So it seems there is no native/official way to scale out Hugging Face pipelines. You can implement your architecture consisting of some microservices such as a job queue, messaging protocols, RESTful APIs backend, and some other required components to distribute each request over different machines, but this scales the requests by individual users instead of scaling out the actual system itself.

In addition, the latency of such systems is not comparable with natively distributed systems such as Apache Spark (gRPC might lower this latency, but still not competitive). Not to mention the single point of failure issue, managing failed jobs/tasks/inputs, and hundreds of other features you get out-of-the-box from Apache Spark that now you have to implement/maintain by yourself.

There is a blog post on the Hugging Face Website portraying the very same architecture by scaling REST endpoints to serve more users: “Deploying 🤗 ViT on Kubernetes with TF Serving” — I believe other companies are using similar approaches to scale out Hugging Face, however, they are all scaling the number of users/requests hitting the inference REST endpoints. In addition, you cannot scale Hugging Face this way on Databricks.

For instance, inference inside fastAPI is 10x times slower than local inference: https://towardsdatascience.com/hugging-face-transformer-inference-under-1-millisecond-latency-e1be0057a51c

Once Hugging Face offers some native solutions to scale out I will re-run the benchmarks again. Until then, there is no scaling out when you have to loop through the dataset from a single machine to hit REST endpoints in a round-robin algorithm. (think again about the part we batched rows/sequences/images to feed the GPU all at once, then you’ll get it)

Scaling out Spark NLP:

Spark NLP is an extension of Spark ML therefore it scales natively and seamlessly over all supported platforms by Apache Spark such as (and not limited) Databricks, AWS EMR, Azure Insight, GCP Dataproc, Cloudera, SageMaker, Kubernetes, and many more.

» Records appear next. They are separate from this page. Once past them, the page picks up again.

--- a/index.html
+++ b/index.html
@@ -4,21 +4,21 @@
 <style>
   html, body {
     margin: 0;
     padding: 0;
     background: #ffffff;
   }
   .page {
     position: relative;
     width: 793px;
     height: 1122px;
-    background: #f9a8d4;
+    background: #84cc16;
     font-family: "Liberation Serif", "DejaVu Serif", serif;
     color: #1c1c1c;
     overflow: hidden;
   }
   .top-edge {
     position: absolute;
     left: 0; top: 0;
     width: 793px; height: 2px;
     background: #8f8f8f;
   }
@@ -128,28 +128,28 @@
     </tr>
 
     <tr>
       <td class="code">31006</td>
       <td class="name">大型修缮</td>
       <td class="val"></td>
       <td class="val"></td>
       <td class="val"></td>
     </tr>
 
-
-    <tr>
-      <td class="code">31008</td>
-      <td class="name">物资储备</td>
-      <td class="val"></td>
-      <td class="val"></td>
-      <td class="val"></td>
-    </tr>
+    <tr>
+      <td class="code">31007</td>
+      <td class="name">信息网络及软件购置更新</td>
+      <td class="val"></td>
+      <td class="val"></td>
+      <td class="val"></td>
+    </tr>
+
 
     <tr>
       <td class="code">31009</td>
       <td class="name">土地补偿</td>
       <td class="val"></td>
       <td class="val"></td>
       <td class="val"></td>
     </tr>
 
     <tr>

Zero code changes are needed! Spark NLP can scale from a single machine to an infinite number of machines without changing anything in the code!

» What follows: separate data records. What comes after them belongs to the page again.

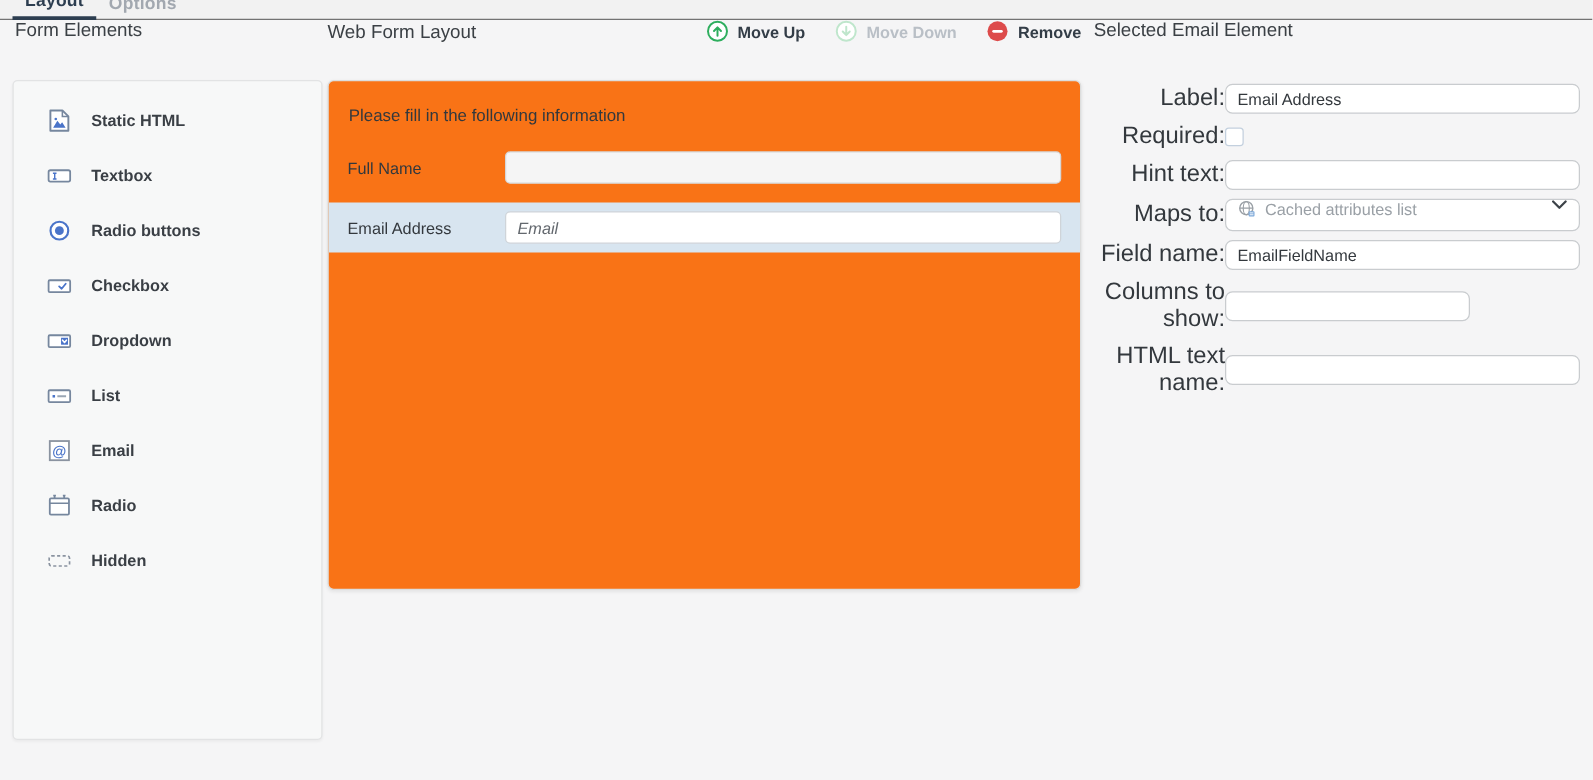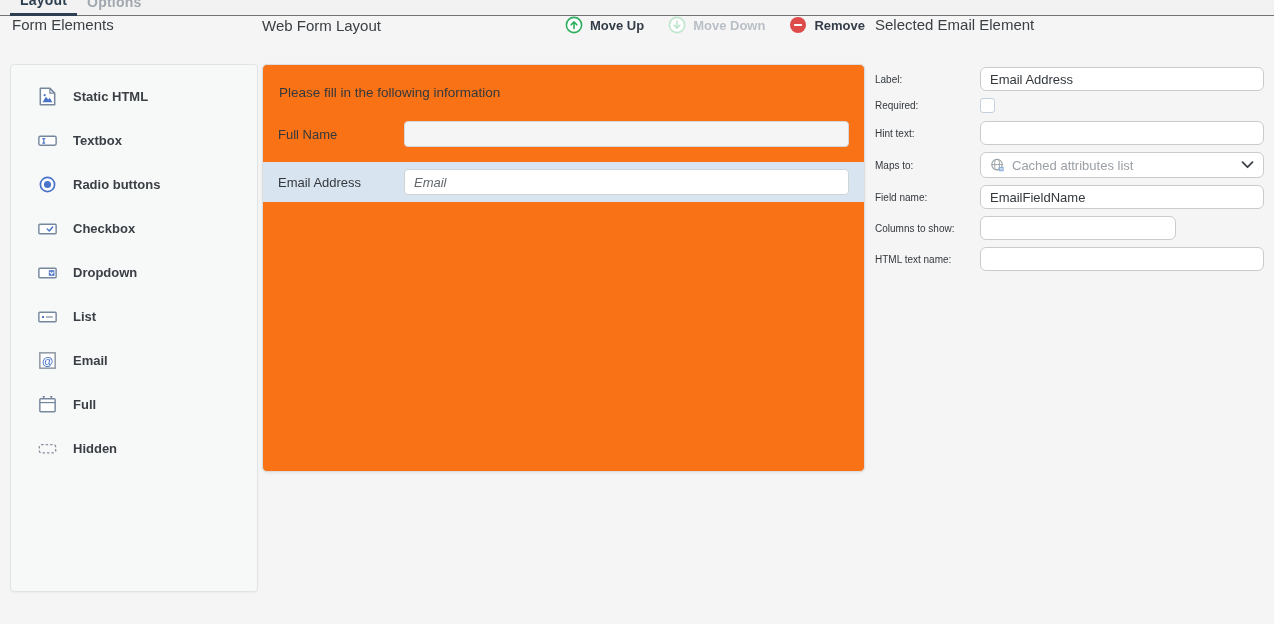--- a/index.html
+++ b/index.html
@@ -76,34 +76,34 @@
     background:#f5f5f5; font-family:"Liberation Sans",sans-serif; font-size:13px;
     padding:0 9px; color:#33383d; outline:none;
   }
   .form-row.selected .frow-input { background:#ffffff; border-color:#cfd4d9; }
   .frow-input::placeholder { font-style:italic; color:#63686e; opacity:1; }
 
   
   .props { padding-top:3px; }
   .prop-row { display:flex; align-items:center; margin-bottom:7px; }
   .prop-row.gap-big { margin-bottom:8px; }
-  .prop-label { width:105px; flex-shrink:0; font-size:10px; color:#33383d; }
+  .prop-label { width:105px; flex-shrink:0; font-size:19px; color:#33383d;text-align:right; }
   .prop-input {
     flex:1; height:24px; border:1px solid #c9cccf; border-radius:6px; background:#fff;
     font-family:"Liberation Sans",sans-serif; font-size:13px; padding:0 9px;
     color:#33383d; outline:none;
   }
   .prop-input.short { flex:0 0 80px; }
   .checkbox {
     width:15px; height:15px; border:1px solid #c3d0de; border-radius:3px;
     background:#fff; cursor:pointer;
   }
   .selectbox {
     flex:1; height:26px; border:1px solid #c9cccf; border-radius:6px; background:#fff;
-    display:flex; align-items:center; padding:0 9px; cursor:pointer;
+    display:flex; align-items:flex-start; padding:0 9px; cursor:pointer;
   }
   .selectbox .sel-text { flex:1; font-size:13px; color:#9aa0a6; margin-left:7px;
     white-space:nowrap; overflow:hidden; }
   .selectbox .sel-globe { display:flex; }
   .selectbox .sel-chevron { display:flex; }
 </style>
 </head>
 <body>
 
 <div class="tabbar">
@@ -234,21 +234,21 @@
 
       <div class="pal-item">
         <span class="picon">
           <svg width="23" height="23" viewBox="0 0 24 24">
             <rect x="4" y="6" width="16" height="13.5" rx="1" fill="#ffffff" stroke="#76879e" stroke-width="1.5"></rect>
             <path d="M4 10 H20" stroke="#76879e" stroke-width="1.3"></path>
             <path d="M8 6 V3.6 M16 6 V3.6" stroke="#76879e" stroke-width="1.5"></path>
             <path d="M6.9 3.6 H9.1 M14.9 3.6 H17.1" stroke="#76879e" stroke-width="1.2"></path>
           </svg>
         </span>
-        <span class="plabel">Full</span>
+        <span class="plabel">Radio</span>
       </div>
 
       <div class="pal-item">
         <span class="picon">
           <svg width="23" height="23" viewBox="0 0 24 24">
             <rect x="3.5" y="8" width="17" height="8.5" rx="2" fill="none" stroke="#8a93a0" stroke-width="1.4" stroke-dasharray="2.6 2"></rect>
           </svg>
         </span>
         <span class="plabel">Hidden</span>
       </div>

You also don’t need to export any models out of Spark NLP to use it in an entirely different library to speed up or scale the inference.

Spark NLP ecosystem: optimized, tested, and supported integrations

Databricks Multi-Node with CPUs on AWS

Let’s create a cluster and this time we choose Standard inside Cluster mode. This means we can have more than 1 node in our cluster which in Apache Spark terminology it means 1 Driver and N number of Workers (Executors).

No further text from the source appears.